Last updated: 2022-06-13 11:49:14

    Overview

    Cloud Monitor events are collected from Tencent Cloud service modules and underlying infrastructure services. They are then aggregated, analyzed, condensed, and ultimately presented. Information sources are system logs and monitoring items under each module, which ensure the accuracy and value of the information passed through to customers.

    Currently, Tencent Cloud's Cloud Monitor has been fully integrated into EventBridge. After you activate EventBridge, all Cloud Monitor events will be automatically delivered to the Tencent Cloud service event bus.
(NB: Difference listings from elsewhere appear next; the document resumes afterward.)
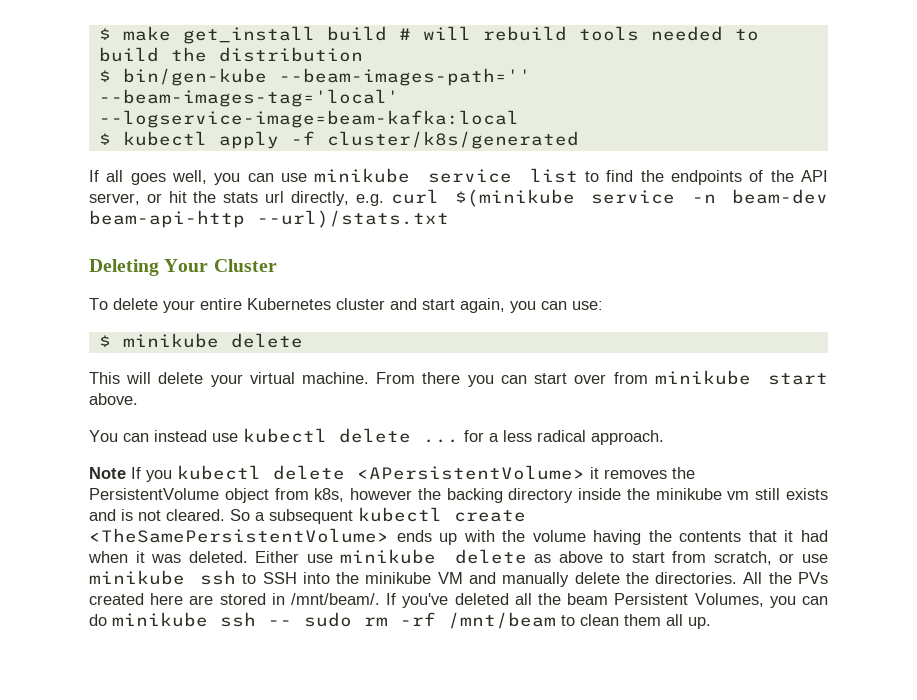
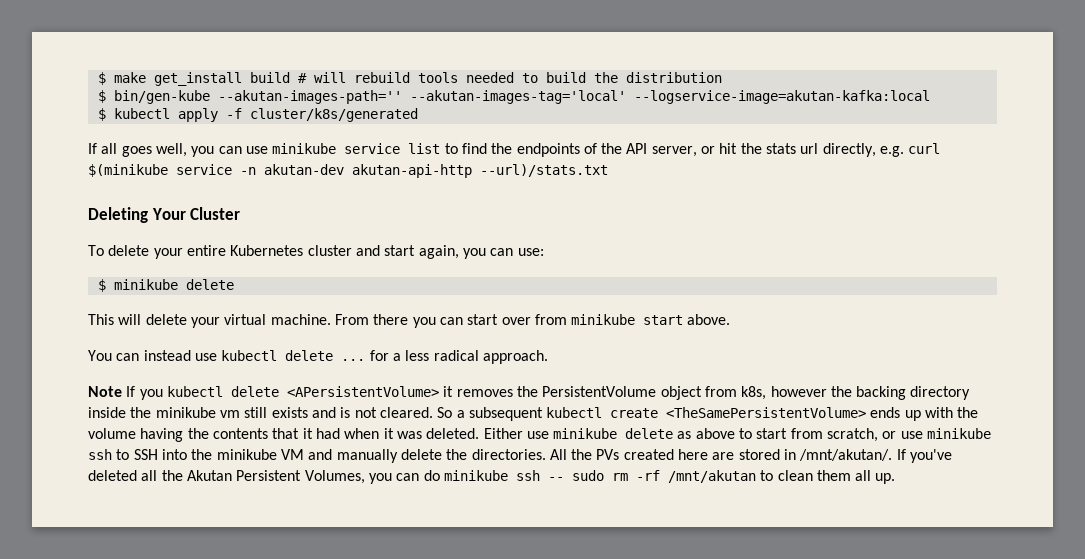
- $ bin/gen-kube --beam-images-path='' --beam-images-tag='local' --logservice-image=beam-kafka:local
+ $ bin/gen-kube --akutan-images-path='' --akutan-images-tag='local' --logservice-image=akutan-kafka:local
- If all goes well, you can use minikube service list to find the endpoints of the API server, or hit the stats url directly, e.g. curl $(minikube service -n beam-dev beam-api-http --url)/stats.txt
+ If all goes well, you can use minikube service list to find the endpoints of the API server, or hit the stats url directly, e.g. curl $(minikube service -n akutan-dev akutan-api-http --url)/stats.txt
- All the PVs created here are stored in /mnt/beam/.
+ All the PVs created here are stored in /mnt/akutan/.
- If you've deleted all the beam Persistent Volumes, you can do minikube ssh -- sudo rm -rf /mnt/beam to clean them all up.
+ If you've deleted all the Akutan Persistent Volumes, you can do minikube ssh -- sudo rm -rf /mnt/akutan to clean them all up.

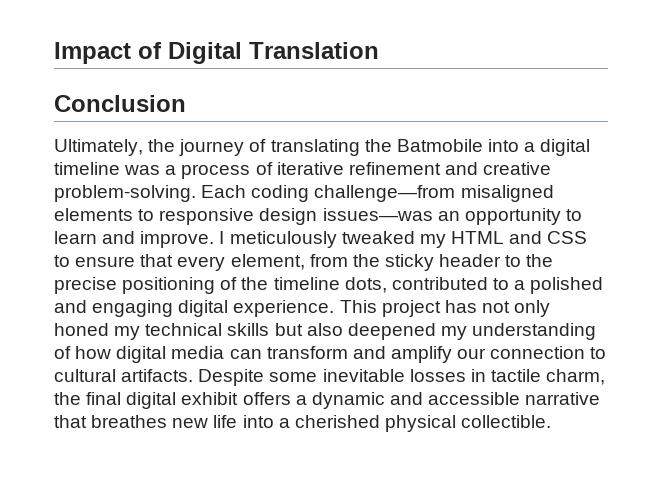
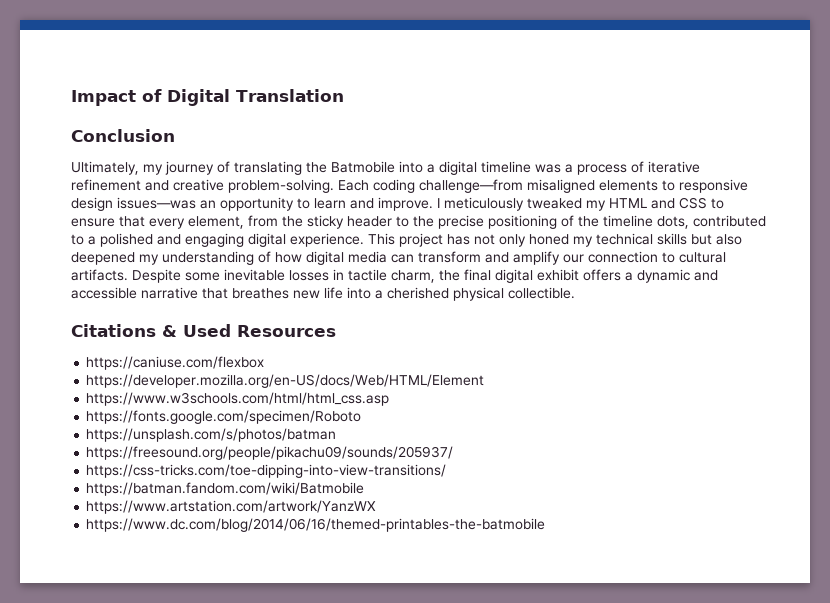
- Ultimately, the journey of translating the Batmobile into a digital timeline was a process of iterative refinement and creative problem-solving.
+ Ultimately, my journey of translating the Batmobile into a digital timeline was a process of iterative refinement and creative problem-solving.
+ Citations & Used Resources
+ https://caniuse.com/flexbox
+ https://developer.mozilla.org/en-US/docs/Web/HTML/Element
+ https://www.w3schools.com/html/html_css.asp
+ https://fonts.google.com/specimen/Roboto
+ https://unsplash.com/s/photos/batman
+ https://freesound.org/people/pikachu09/sounds/205937/
+ https://css-tricks.com/toe-dipping-into-view-transitions/
+ https://batman.fandom.com/wiki/Batmobile
+ https://www.artstation.com/artwork/YanzWX
+ https://www.dc.com/blog/2014/06/16/themed-printables-the-batmobile

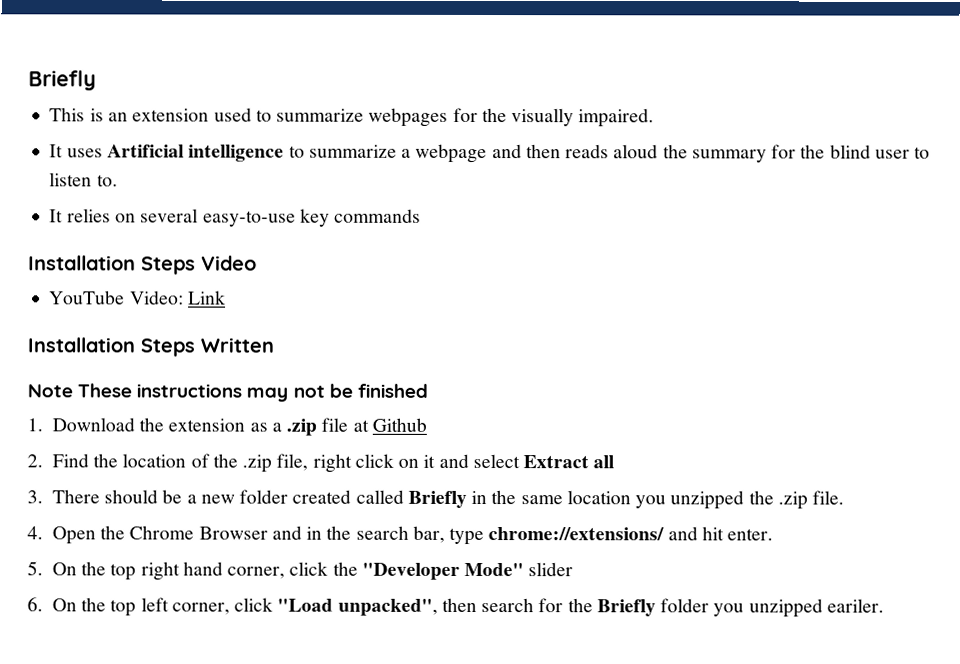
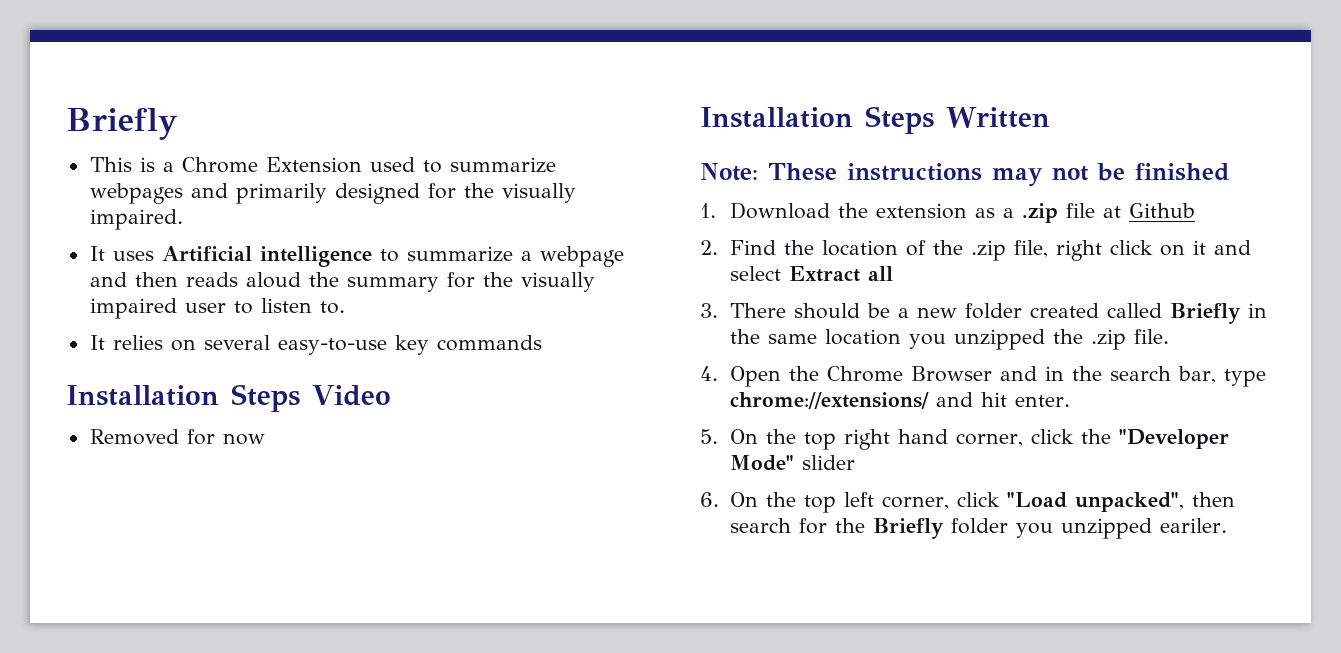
- This is an extension used to summarize webpages for the visually impaired.
+ This is a Chrome Extension used to summarize webpages and primarily designed for the visually impaired.
- It uses Artificial intelligence to summarize a webpage and then reads aloud the summary for the blind user to listen to.
+ It uses Artificial intelligence to summarize a webpage and then reads aloud the summary for the visually impaired user to listen to.
- YouTube Video: Link
+ Removed for now
- Note These instructions may not be finished
+ Note: These instructions may not be finished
    Cloud Monitor Event Format

    Taking a "ping unreachable" event generated by CVM as an example, the standard format for delivering the event to EventBridge is as follows:

    {
       "specversion":"1.0",
       "id":"13a3f42d-7258-4ada-da6d-023a333b4662",
       "source":"${ProductName}.cloud.tencent",
       "type":"cvm:ErrorEvent:ping_unreachable",
       "subject":"${resource ID}",
       "time": 1615430559146,
       "region":"ap-guangzhou",
       "resource":[
           "qcs::eb:ap-guangzhou:uid1250000000:eventbusid/eventruleid"
       ],
       "datacontenttype":"application/json;charset=utf-8",
       "tags":{
           "key1":"value1",
           "key2":"value2"
        },
       "status":"1",
       "data":{
           "appId":"1250000011",
           "instanceId":"ins-sjdksjk",
           "projectId":"11",
           "dimensions":{
               "ip":"127.0.0.1"
               },
           "additionalMsg":{
               "IP":"something unnormal"
               }
       }
    }
    

    Cloud Monitor Event Source

    Based on event information sources, causes, characteristics and forms, Cloud Monitor events are divided into two categories:

    • Events generated by resource instances and products (such as CVM instances) that are purchased and used by customers in Tencent Cloud. These events are directly or indirectly triggered by customers during use. They belong to specific resource instances. Customers can control and manage them. Resource instances affected by and associated with events can be explicitly determined.
    • Events generated by the underlying platform infrastructure and services that support Tencent Cloud services, such as Virtual Machine Manager (VMM) that supports CVM at the virtualization layer and the underlying physical machines, networks, and storage modules. These events are generated or caused by the infrastructure and services of Tencent Cloud, and are not the result of customer behavior. They belong to services. Customers cannot control events, which instead can only be handled by Tencent Cloud. Services or product modules affected by and associated with events can be determined, but the affected and associated resource instances cannot always be determined.

    Event List

    The following lists Cloud Monitor events generated by underlying platform infrastructure and services.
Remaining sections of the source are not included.